When it came back up there were two new front page stories with no comments.

Power outage maybe? I remember reading that slashdot moved its servers to Chicago, and parts of that city (sadly serviced badly by Amerin) have been without power for a week since some storms rolled through. Backup power ran out of gas? Router melted? Someone linked slashdot from slashdot and slashdotted slashdot? I'm curious.


Submission + - Phisicist charged with running hooker ring (

mcgrew writes: From the AP:

Former University of New Mexico President F. Chris Garcia was arrested and jailed Thursday in connection with a multistate, online prostitution ring that authorities say was run by a physics professor from New Jersey. Garcia, 71, is professor emeritus of political science at the University of New Mexico. He served as president of the university from 2002-2003. A distinguished professor and well-known expert on New Mexico politics, Garcia served from 1987-90 as vice president of academic affairs, a position now called provost. He was dean of the College of Arts and Sciences from 1980-86. Garcia is also and author whose 11 books include "Hispanics and the US Political System" and "Moving into the Mainstream. A specialist in elementary particle theory, Flory spent a decade in school administration where, according to his website, he worked on human resource database systems and measuring academic productivity. Roseman told The Associated Press that Flory's password-protected website, Southwest Companions, had been the subject of a vice investigation for six months after police received tips from prostitutes and johns.

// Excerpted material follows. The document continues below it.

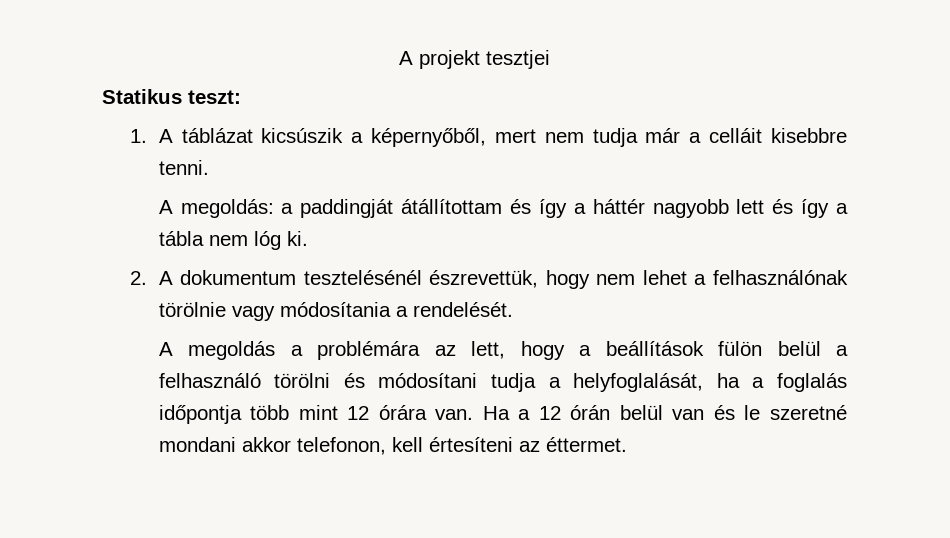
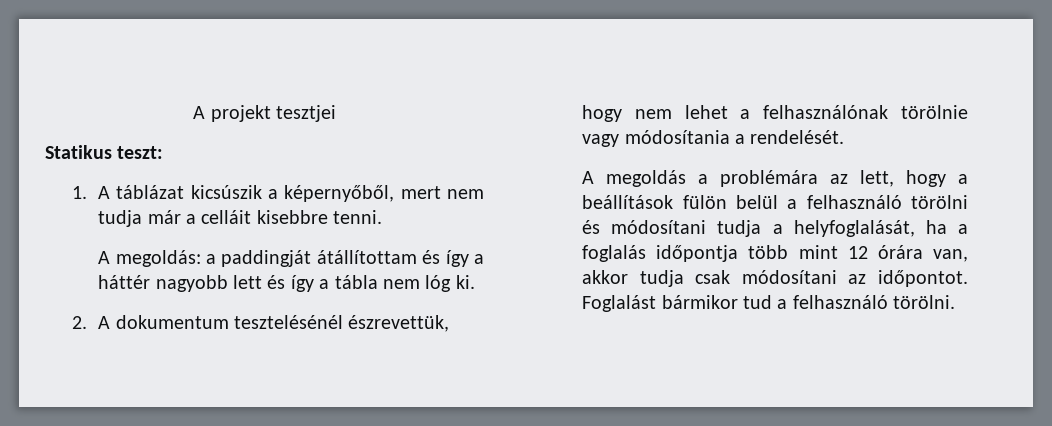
- A megoldás a problémára az lett, hogy a beállítások fülön belül a felhasználó törölni és módosítani tudja a helyfoglalását, ha a foglalás időpontja több mint 12 órára van. Ha a 12 órán belül van és le szeretné mondani akkor telefonon, kell értesíteni az éttermet.
+ A megoldás a problémára az lett, hogy a beállítások fülön belül a felhasználó törölni és módosítani tudja a helyfoglalását, ha a foglalás időpontja több mint 12 órára van, akkor tudja csak módosítani az időpontot. Foglalást bármikor tud a felhasználó törölni.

Submission + - DARPA offers "Star Trek Prize" 1

mcgrew writes: "First DARPA had Star Wars, now they have Star Trek. They're offering half a million bucks for someone to find a way to get people to neighboring stars.

the nearest star beyond our sun is 25 trillion miles away. The fastest rocket man has built would take more than 4,000 years to get there. This isn't just about thinking new rocket methods, Neyland said. It's also about coping with extended life in space, raising issues of medicine, agriculture, ethics and self-reliance, he said.